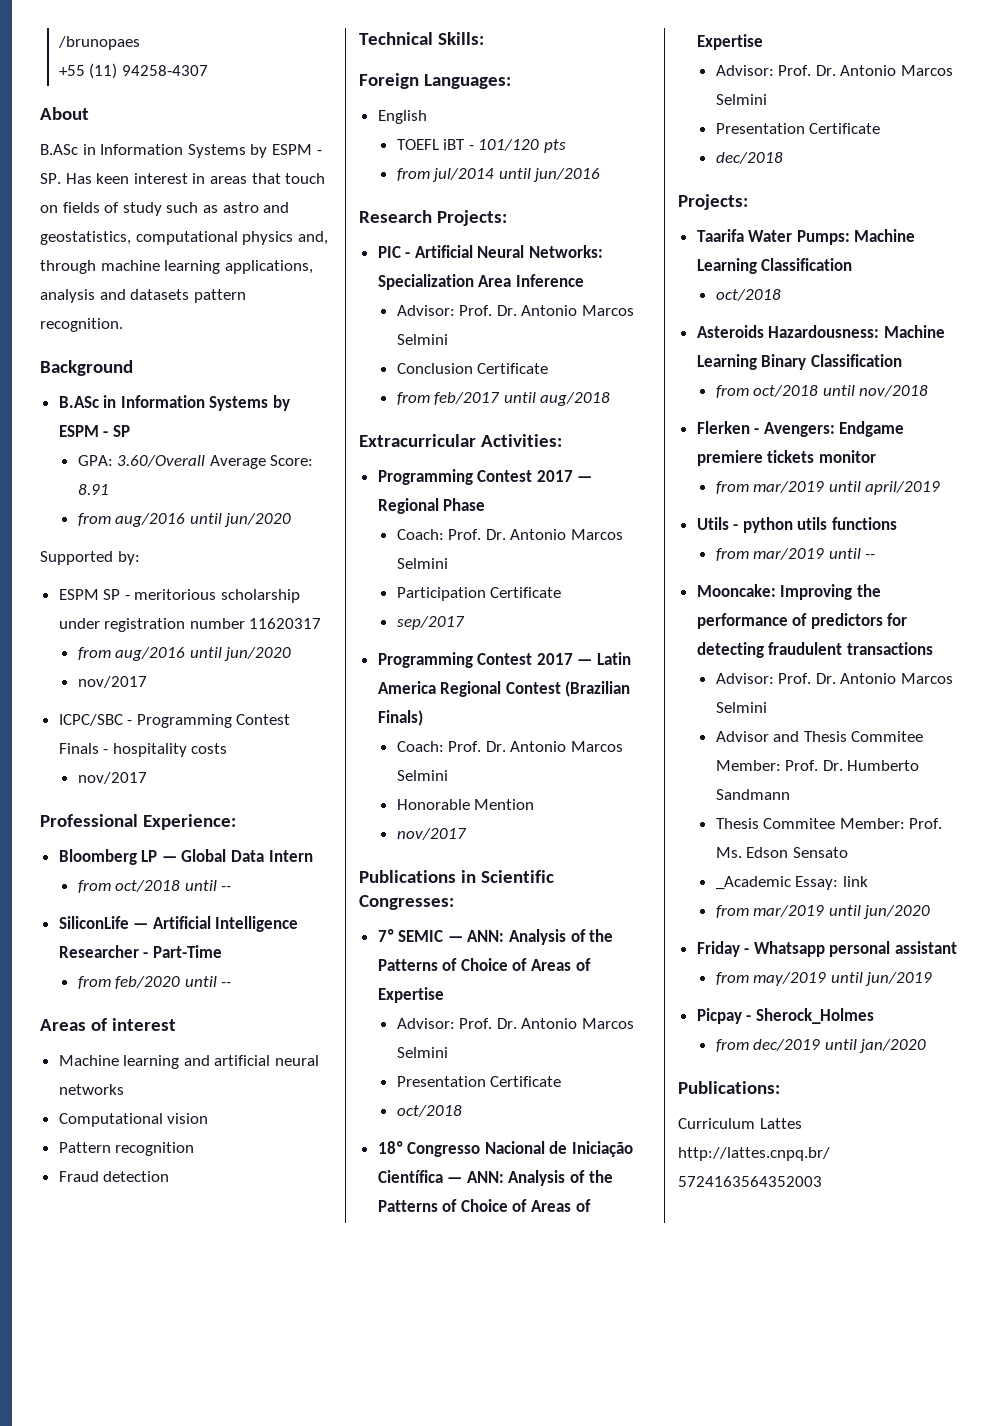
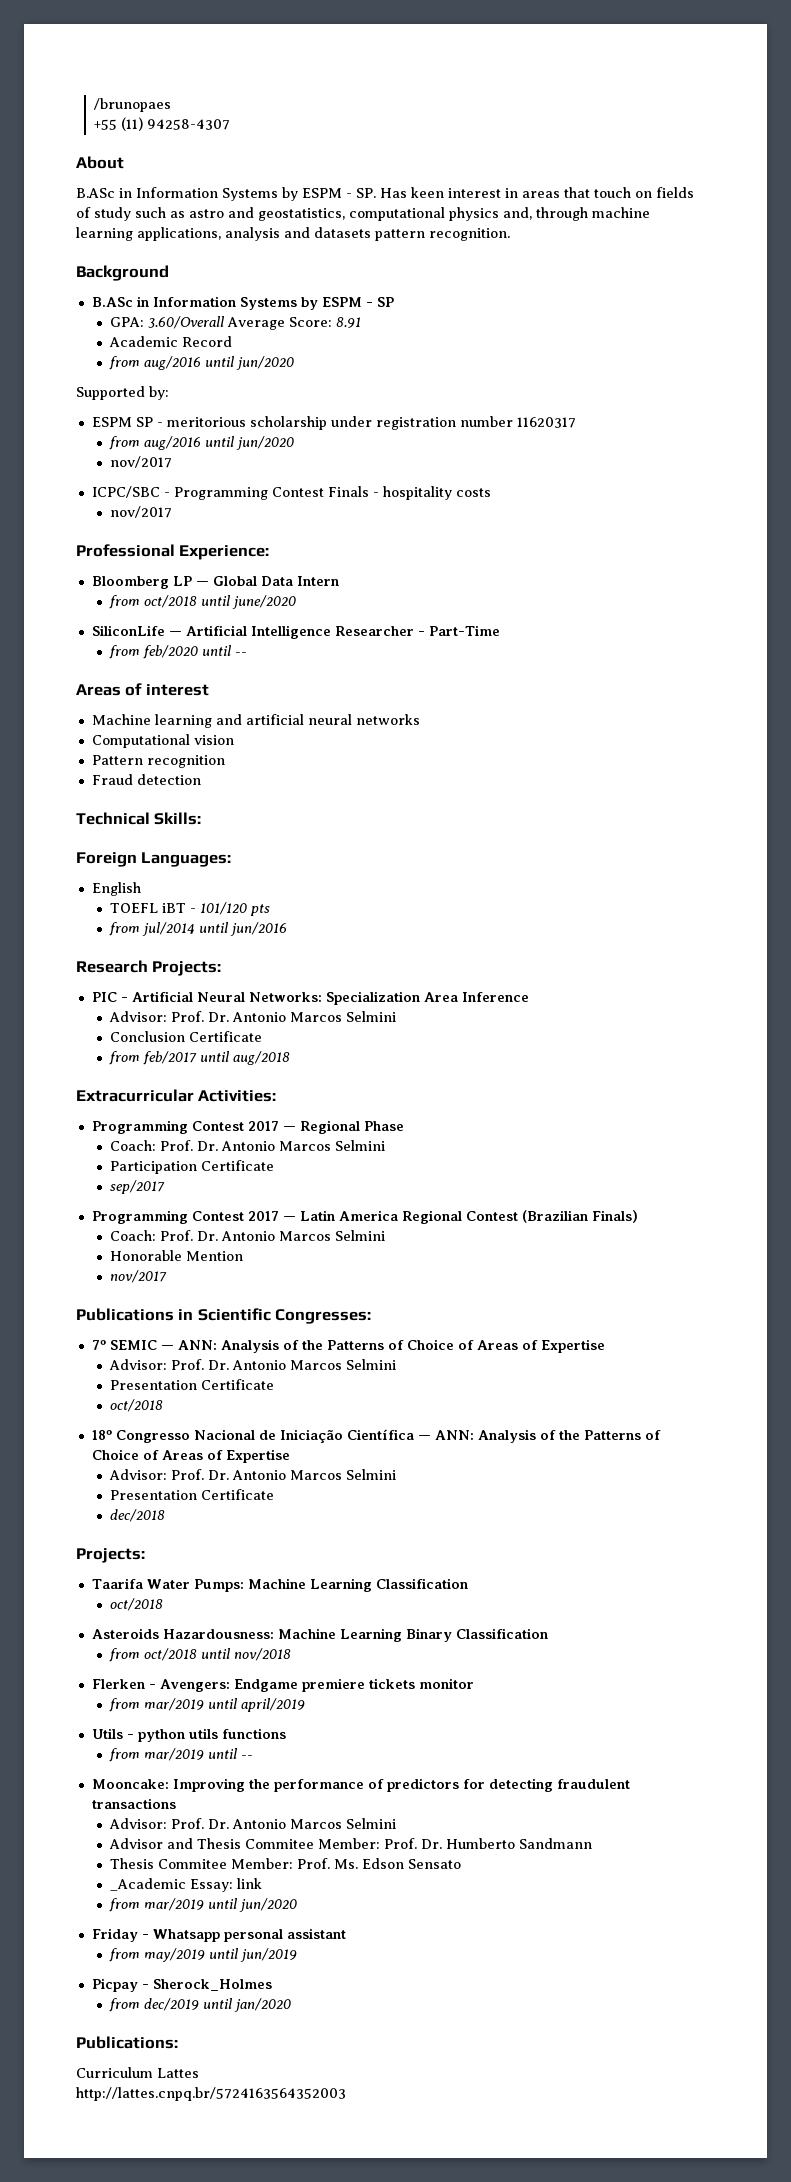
+ Academic Record
- from oct/2018 until --
+ from oct/2018 until june/2020

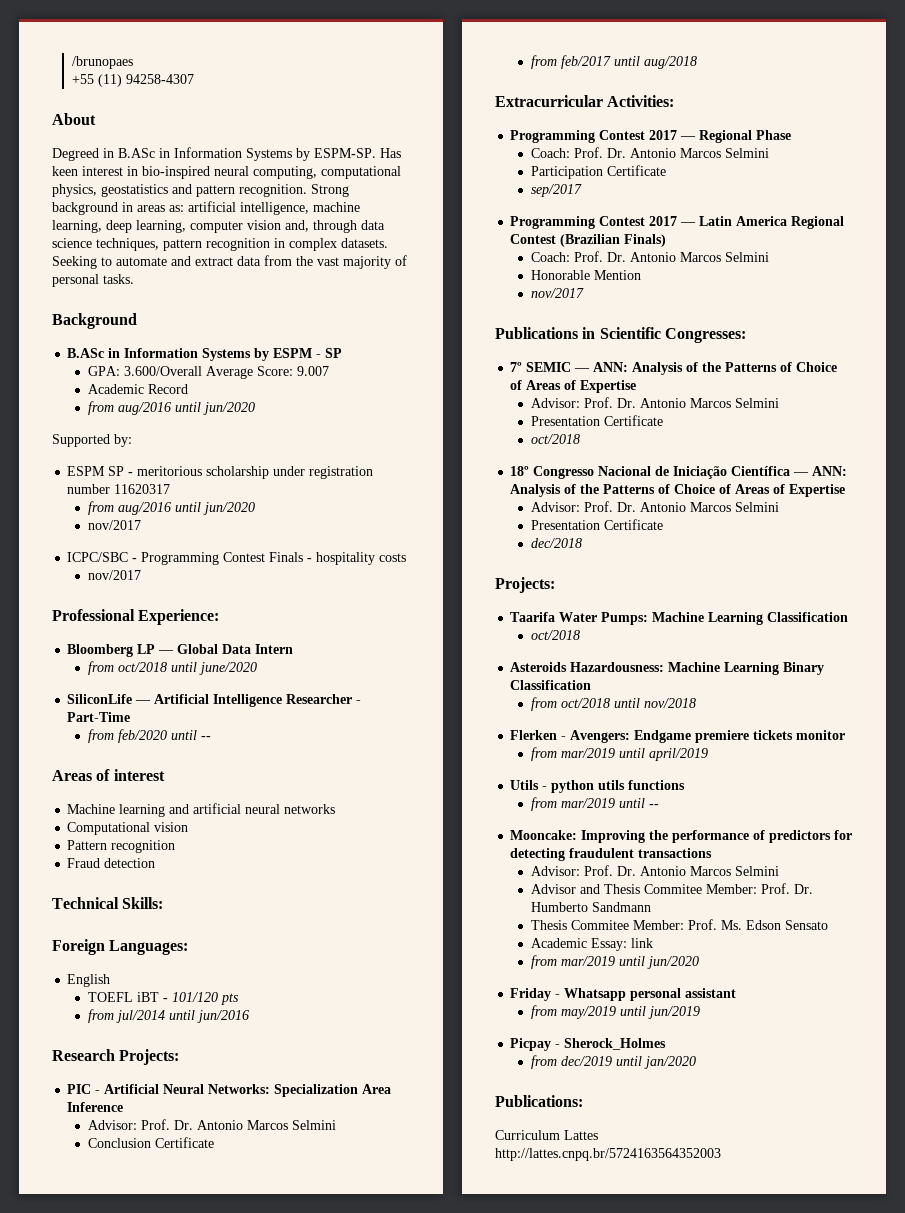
- B.ASc in Information Systems by ESPM - SP. Has keen interest in areas that touch on fields of study such as astro and geostatistics, computational physics and, through machine learning applications, analysis and datasets pattern recognition.
+ Degreed in B.ASc in Information Systems by ESPM-SP. Has keen interest in bio-inspired neural computing, computational physics, geostatistics and pattern recognition. Strong background in areas as: artificial intelligence, machine learning, deep learning, computer vision and, through data science techniques, pattern recognition in complex datasets. Seeking to automate and extract data from the vast majority of personal tasks.
- GPA: 3.60/Overall Average Score: 8.91
+ GPA: 3.600/Overall Average Score: 9.007
- _Academic Essay: link
+ Academic Essay: link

==*==

Each line above that contains the string "Average" should be identified and copied.

- GPA: 3.60/Overall Average Score: 8.91
+ GPA: 3.600/Overall Average Score: 9.007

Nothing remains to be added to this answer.